On May 31, 2011, the State of New York sued various federal agencies and agency officials in the Eastern District of New York alleging that the agencies and officials violated the National Environmental Policy Act ("NEPA") by allowing regulations proposed by the Delaware River Basin Commission ("DRBC") that would authorize natural gas development, including hydraulic fracturing, in the Delaware River Basin to move forward without first studying their environmental effects and preparing an environmental impact statement. The DRBC is a regional body comprised of state and federal officials that regulates and manages the water resources of the Delaware River Basin. New York asserts that the development of the DRBC regulations is a "federal action" that triggers NEPA review because the defendant federal agencies - including the Corps of Engineers, the Fish and Wildlife Service, the National Park Service, the Department of the Interior, and the Environmental Protection Agency - "play a significant role" in the development of the regulations and "have authority to approve the DRBC Regulations."

According to the Complaint, the proposed DRBC regulations would lead to the development of 15,000 to 18,000 natural gas wells within the Delaware River Basin. Focusing on potential environmental impacts of hydraulic fracturing, New York alleges that the proposed natural gas development would endanger New York's unfiltered drinking water supply and the use of the Upper Delaware River for recreational and conservation purposes, and also cause air pollution and contribute to climate change.

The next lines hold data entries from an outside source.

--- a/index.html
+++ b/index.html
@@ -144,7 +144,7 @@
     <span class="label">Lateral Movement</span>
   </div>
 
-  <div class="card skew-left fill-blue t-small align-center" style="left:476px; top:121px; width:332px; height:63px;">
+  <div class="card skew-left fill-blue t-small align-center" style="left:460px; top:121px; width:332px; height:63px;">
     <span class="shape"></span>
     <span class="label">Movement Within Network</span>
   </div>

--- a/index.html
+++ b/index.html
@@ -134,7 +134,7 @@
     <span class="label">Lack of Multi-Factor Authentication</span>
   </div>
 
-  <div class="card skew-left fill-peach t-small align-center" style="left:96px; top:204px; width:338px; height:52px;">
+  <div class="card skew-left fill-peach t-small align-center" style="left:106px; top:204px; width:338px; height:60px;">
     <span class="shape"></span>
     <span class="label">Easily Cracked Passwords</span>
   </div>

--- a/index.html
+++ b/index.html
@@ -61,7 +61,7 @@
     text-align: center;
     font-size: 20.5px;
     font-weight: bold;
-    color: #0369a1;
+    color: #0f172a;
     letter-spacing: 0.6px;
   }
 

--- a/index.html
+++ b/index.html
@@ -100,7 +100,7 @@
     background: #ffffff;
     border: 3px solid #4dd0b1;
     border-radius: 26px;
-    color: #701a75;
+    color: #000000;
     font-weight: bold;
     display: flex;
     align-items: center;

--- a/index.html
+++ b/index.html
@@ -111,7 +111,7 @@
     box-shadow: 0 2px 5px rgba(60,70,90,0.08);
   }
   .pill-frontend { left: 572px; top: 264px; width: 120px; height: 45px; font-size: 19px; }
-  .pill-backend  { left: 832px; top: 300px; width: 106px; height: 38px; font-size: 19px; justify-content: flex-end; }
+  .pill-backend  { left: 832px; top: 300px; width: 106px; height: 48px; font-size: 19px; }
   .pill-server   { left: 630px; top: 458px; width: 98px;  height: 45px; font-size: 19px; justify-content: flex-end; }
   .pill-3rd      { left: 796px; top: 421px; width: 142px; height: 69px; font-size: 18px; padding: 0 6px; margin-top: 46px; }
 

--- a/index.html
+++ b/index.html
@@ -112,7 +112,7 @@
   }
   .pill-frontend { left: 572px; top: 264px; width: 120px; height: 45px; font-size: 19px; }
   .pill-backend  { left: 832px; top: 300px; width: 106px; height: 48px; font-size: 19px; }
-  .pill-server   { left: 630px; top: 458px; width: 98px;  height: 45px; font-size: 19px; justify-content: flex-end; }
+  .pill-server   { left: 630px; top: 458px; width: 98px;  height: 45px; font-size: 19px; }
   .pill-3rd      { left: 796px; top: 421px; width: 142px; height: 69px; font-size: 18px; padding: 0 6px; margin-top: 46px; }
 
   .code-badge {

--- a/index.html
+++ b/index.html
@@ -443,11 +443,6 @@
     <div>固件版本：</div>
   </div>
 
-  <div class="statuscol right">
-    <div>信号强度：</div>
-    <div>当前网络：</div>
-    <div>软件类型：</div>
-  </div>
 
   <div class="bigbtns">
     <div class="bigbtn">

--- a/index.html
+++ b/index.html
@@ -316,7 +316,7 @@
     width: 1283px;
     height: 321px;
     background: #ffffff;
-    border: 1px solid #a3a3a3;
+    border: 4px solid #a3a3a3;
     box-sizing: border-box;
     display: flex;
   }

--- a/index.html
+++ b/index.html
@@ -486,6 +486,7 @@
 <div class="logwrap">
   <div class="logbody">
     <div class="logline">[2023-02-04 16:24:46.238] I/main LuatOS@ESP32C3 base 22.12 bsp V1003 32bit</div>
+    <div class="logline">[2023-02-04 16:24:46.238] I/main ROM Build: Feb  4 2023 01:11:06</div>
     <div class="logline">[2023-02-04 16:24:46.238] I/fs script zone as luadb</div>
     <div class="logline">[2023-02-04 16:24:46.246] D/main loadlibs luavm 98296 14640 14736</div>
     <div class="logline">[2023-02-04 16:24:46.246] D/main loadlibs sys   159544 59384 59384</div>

The Complaint notes that DRBC proposed the regulations over the objections of former New York governor David Paterson. Hydraulic fracturing has been a contentious issue in New York. In December 2010, Governor Paterson signed an executive order banning high volume, horizontal hydraulic fracturing in New York through July 1, 2011. This year, several bills have been introduced in the New York State Assembly to restrict or regulate hydraulic fracturing in the state.